The problems in our punishment system are endemic, and as Ferguson shows, extend all the way into the very language used in criminal justice and prison systems. As a nation, we don't address the problems that lead to crime, we declare "war" on crime. We declare war on drugs. That language, argues Ferguson, matters.
"[D]eclaring 'war' has murderous implications," writes Ferguson. "It isolates a common enemy for destruction. Mere transgressors become foes to be eliminated. In war, galvanized hatred replaces concern, and desire for a solution insists on total victory. The patriotism invoked confuses more than it clarifies when it comes to crime. A search for 'the enemy within' replaces normal communal sensibilities. Attacking the enemy calls for putting erring citizens behind bars permanently, and it asks that thoughts of citizenship be ignored for those who are caught and incarcerated. Mass incarceration has been one of many negative results."
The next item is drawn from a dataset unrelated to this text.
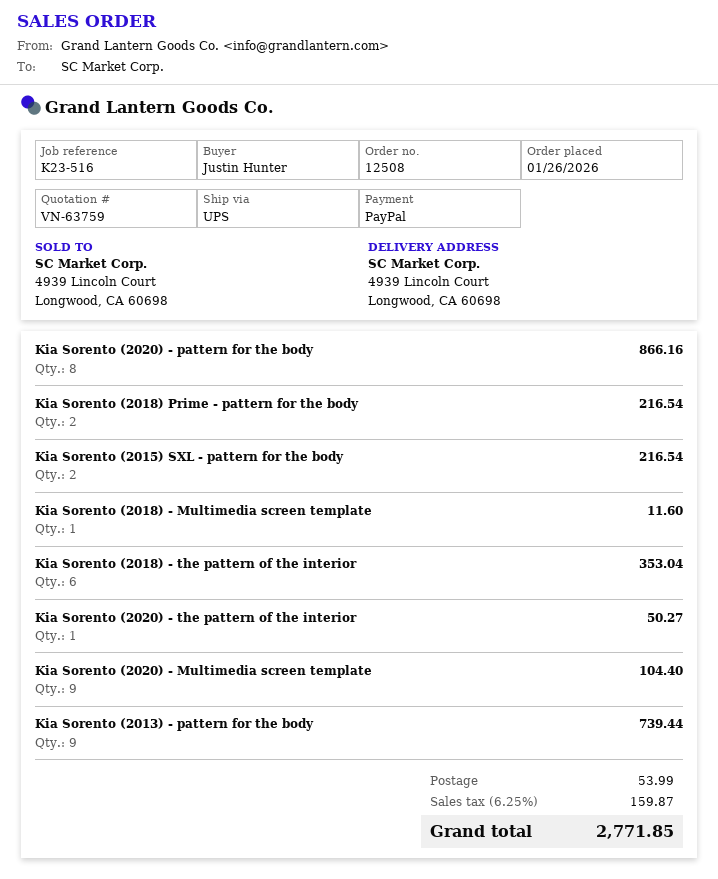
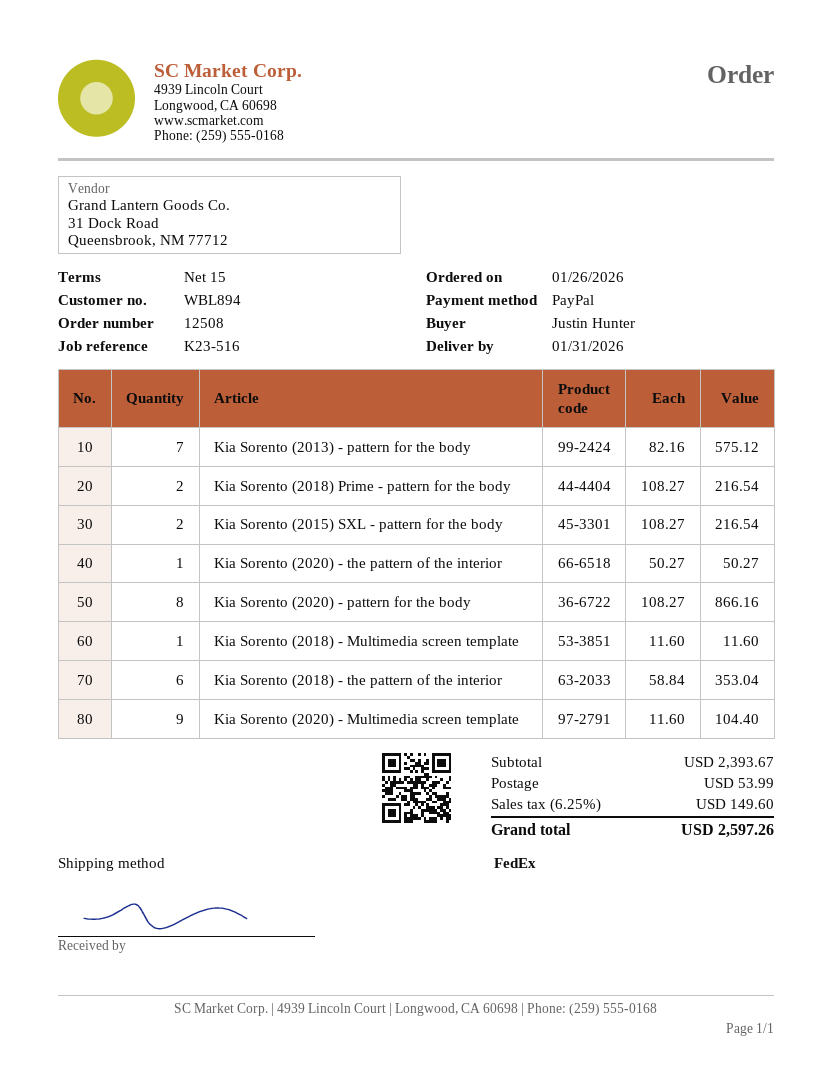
shipping method: UPS -> FedEx
Kia Sorento (2013) - pattern for the body: 9 for 739.44 -> 7 for 575.12
tax: 6.25% = 159.87 -> 6.25% = 149.60
total: 2771.85 -> 2597.26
Ferguson devotes one chapter to another unanswered question: What is punishment for? More specifically, do we use prison for punishment, or do we send people to prison as punishment? Ferguson argues that this question is not answered, and as a result overcrowding, harsh prison conditions, overbearing surveillance, wanton violence and willful disregard of the humanity of prisoners results. It may be that Americans think that individuals are sent to prison for punishment, but the current state of the carceral system strongly suggests otherwise.
Whatever the answer to the question, one thing is certain: the use of the term corrections to describe what is happening in American prisons is a travesty. There is no correcting happening. Ferguson argues that corrections is a term "without real meaning in American punishment regimes today" and suggests that real attempts at proper, institutionalized correction of aberrant behavior have not even been tried in this country.
In short, the American punishment regime does not provide the conditions necessary for the rehabilitation, restoration, and metamorphosis of an individual who has violated the law. As such, Ferguson suggests that the system itself is in need of reform, a metamorphosis of its own. He outlines several ways in which we may ameliorate the punitive nature of our punishment system.
Precise and purposeful use of language is number one on this list. For instance, we use the term prisoner to describe the punished. The etymology of the word reveals that it arose to describe a person taken in war and held as a captive—a prise, or prize. Ferguson wonders how different punishment might be if incarceration was instead thought of in the stoic sense of prokopē, which means "a place of progress." If instead of referring to the incarcerated individual as a prize of the state, he was designated ho prokopton—one who is in a state of progress—might we think differently about what goes on in a prison? Ferguson believes the answer is yes, and evidence that the language of punishment matters.
Several other practical suggestions are made. Judges should involve themselves more in the corrections process. Prison guards should be professionalized—the two months of basic training that makes a guard should be modified to the two years of professional training that makes a correctional officer. Educational opportunities for the incarcerated should be greatly increased. Prisons should be made more comfortable.
Some of these ideas are antithetical to the idea of punishment in America. That, however, is exactly the point. Our punishment system does not work, and a metamorphosis to one that does is what is needed.